AWS S3 for Data Engineers: Buckets, Storage Classes, IAM, and Data Lake Patterns

If Azure has ADLS Gen2, AWS has Amazon S3 — the most widely used cloud storage service in the world. S3 is the foundation of the AWS data ecosystem. Every data lake, every Spark job, every Athena query, every Glue pipeline reads from or writes to S3.

Whether you are an Azure engineer exploring AWS or building your first AWS data platform, understanding S3 deeply is essential. This guide covers S3 from a data engineering perspective — not just the basics, but the patterns, access controls, cost optimization, and architecture decisions you need in production.

What Is Amazon S3?
S3 Hierarchy: Buckets and Objects
S3 vs Azure Blob Storage vs ADLS Gen2
Storage Classes and Cost Optimization
IAM and Access Control for S3
S3 Bucket Policies vs IAM Policies
Encryption
Versioning and Lifecycle Rules
S3 for Data Lakes: Folder Structure
Working with S3 in Python (boto3)
S3 with AWS Data Services
S3 Event Notifications
Performance Optimization
Common Mistakes
Interview Questions
Wrapping Up

What Is Amazon S3?

Amazon Simple Storage Service (S3) is an object storage service that stores unlimited data as objects inside buckets. It was launched in 2006 and became the de facto standard for cloud storage.

Key characteristics:

Unlimited storage — no capacity planning needed
11 nines durability (99.999999999%) — you will never lose data
Pay per GB stored + per request
Global namespace — bucket names must be unique across ALL AWS accounts worldwide
HTTP/HTTPS access — every object has a URL
Integrated with everything — Athena, Glue, EMR, Redshift, Lambda, SageMaker

S3 Hierarchy: Buckets and Objects

S3 has a flat hierarchy (similar to Azure Blob Storage):

Bucket: my-company-datalake
  |-- bronze/customers/2026/04/07/part-00000.parquet   (Object)
  |-- bronze/orders/2026/04/07/part-00000.parquet      (Object)
  |-- silver/customers_cleaned/data.parquet             (Object)
  |-- gold/fact_sales/data.parquet                      (Object)

Buckets

A container for objects (like Azure containers)
Name must be globally unique across all AWS accounts (e.g., naveen-datalake-prod)
Created in a specific AWS region
Naming rules: 3-63 characters, lowercase, no underscores, must start with letter/number

Objects

The actual files (like Azure blobs)
Identified by a key (the full path including “folders”)
Maximum size: 5 TB per object
Metadata: content type, custom headers, tags

“Folders” Are Virtual

Just like Azure Blob Storage, S3 folders are not real. An object key of bronze/customers/data.parquet has a prefix bronze/customers/ that the console displays as folders.
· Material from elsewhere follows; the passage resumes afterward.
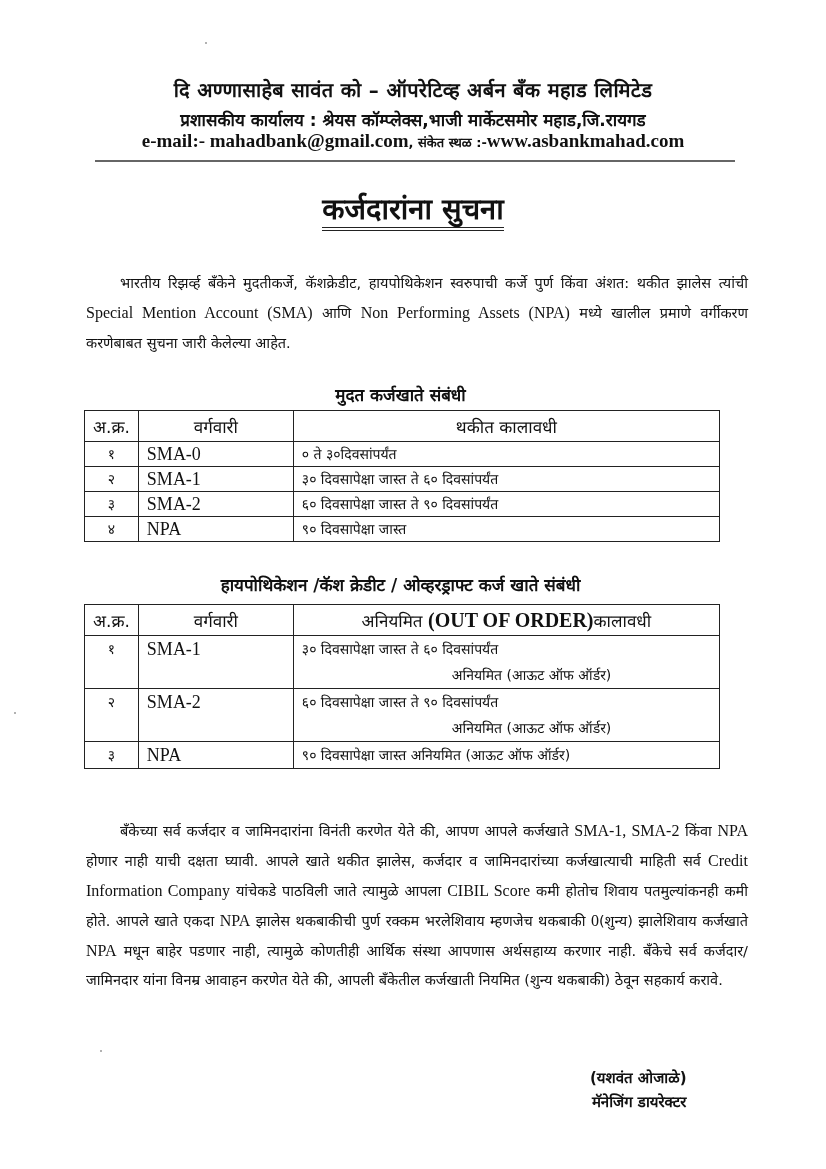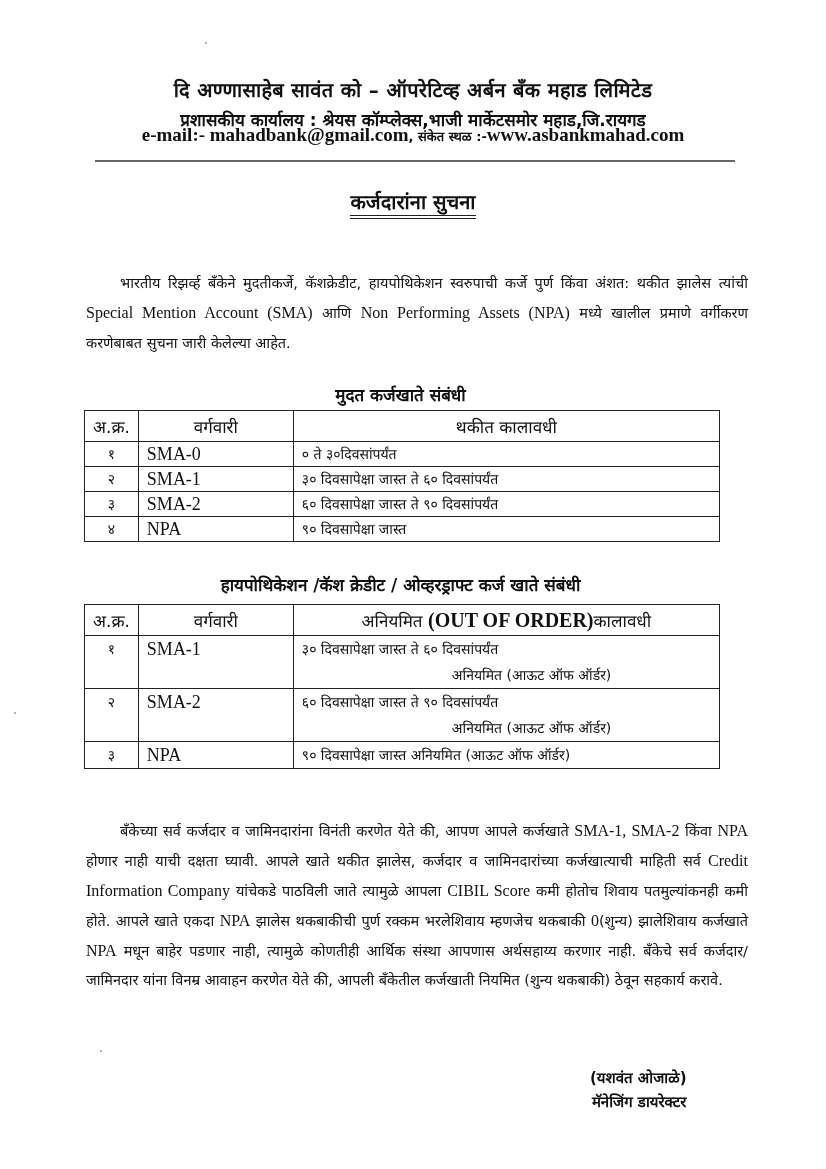"e-mail:- mahadbank@gmail.com, संकेत स्थळ" .h-mail { top: 124px -> 130px }
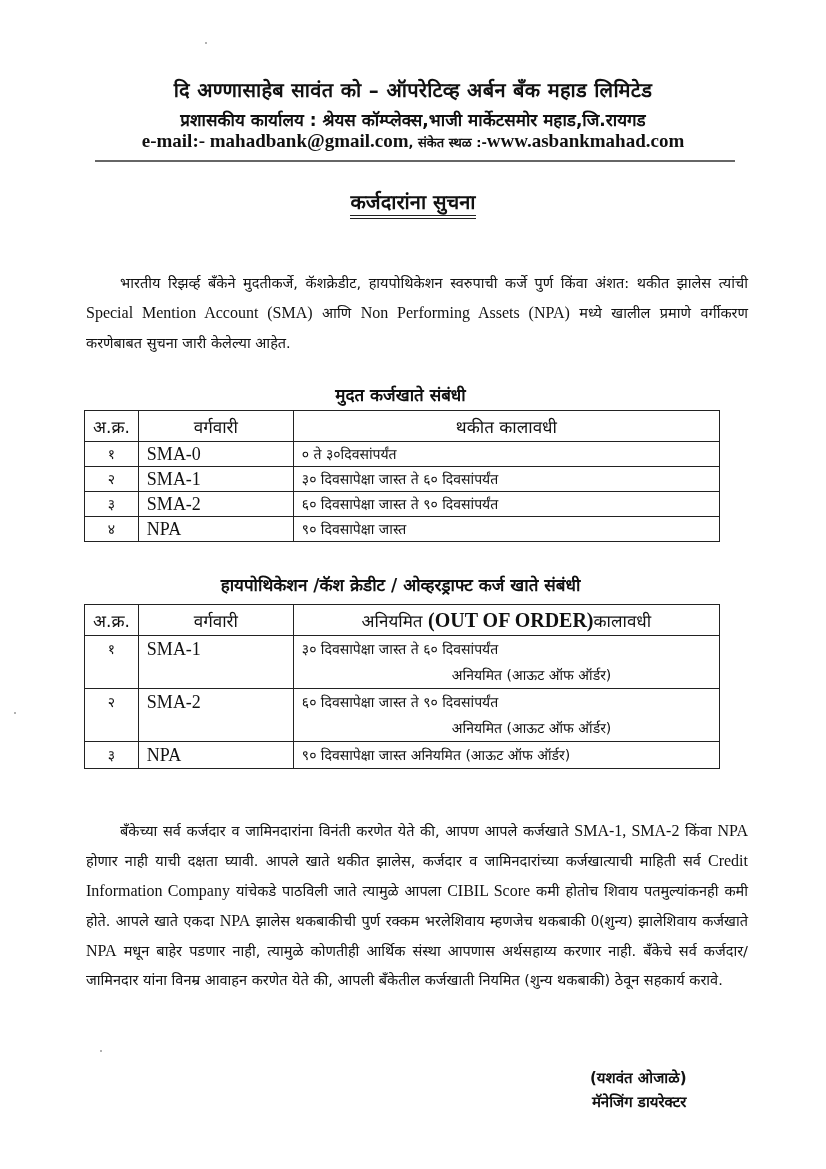"कर्जदारांना सुचना" .notice-title { font-size: 20px -> 29px }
Key difference from ADLS Gen2: S3 does not have a hierarchical namespace option. Renames and directory operations require copying every object. This is why Delta Lake and Iceberg were created — they manage file-level operations efficiently on top of S3.

S3 vs Azure Blob Storage vs ADLS Gen2

Feature	S3	Azure Blob Storage	ADLS Gen2
Namespace	Flat	Flat	Hierarchical
Rename folder	Copy + delete each object	Copy + delete each blob	Atomic operation
Max object size	5 TB	190.7 TB (block blob)	190.7 TB
Bucket/Container naming	Globally unique	Unique per account	Unique per account
Storage tiers	Standard, IA, Glacier, Deep Archive	Hot, Cool, Cold, Archive	Hot, Cool, Cold, Archive
Access control	IAM + Bucket Policies + ACLs	RBAC + SAS tokens	RBAC + POSIX ACLs
Event triggers	S3 Event Notifications + EventBridge	Event Grid	Event Grid
Query in place	Athena, S3 Select	Synapse Serverless	Synapse Serverless
Typical use	AWS data lakes	General Azure storage	Azure data lakes

Storage Classes and Cost Optimization

S3 offers multiple storage classes based on access frequency:

Storage Class	Use Case	Retrieval	Cost (per GB/month)
S3 Standard	Frequently accessed data	Instant	~$0.023
S3 Intelligent-Tiering	Unknown access patterns	Instant	~$0.023 + monitoring fee
S3 Standard-IA	Infrequent (30+ days)	Instant	~$0.0125
S3 One Zone-IA	Infrequent, non-critical	Instant	~$0.01
S3 Glacier Instant	Archive with instant access	Instant	~$0.004
S3 Glacier Flexible	Archive (minutes to hours)	1-12 hours	~$0.0036
S3 Glacier Deep Archive	Long-term archive	12-48 hours	~$0.00099

For Data Engineering

Pipeline output (current month): S3 Standard
Historical data (3-12 months): S3 Standard-IA
Compliance archive (1+ year): Glacier Flexible or Deep Archive
Unknown patterns: S3 Intelligent-Tiering (automatically moves data between tiers)

Lifecycle Rules

Automate storage class transitions:

{
    "Rules": [{
        "ID": "archive-old-data",
        "Status": "Enabled",
        "Filter": {"Prefix": "bronze/"},
        "Transitions": [
            {"Days": 30, "StorageClass": "STANDARD_IA"},
            {"Days": 90, "StorageClass": "GLACIER"},
            {"Days": 365, "StorageClass": "DEEP_ARCHIVE"}
        ],
        "Expiration": {"Days": 730}
    }]
}

This moves bronze data to cheaper tiers over time and deletes after 2 years.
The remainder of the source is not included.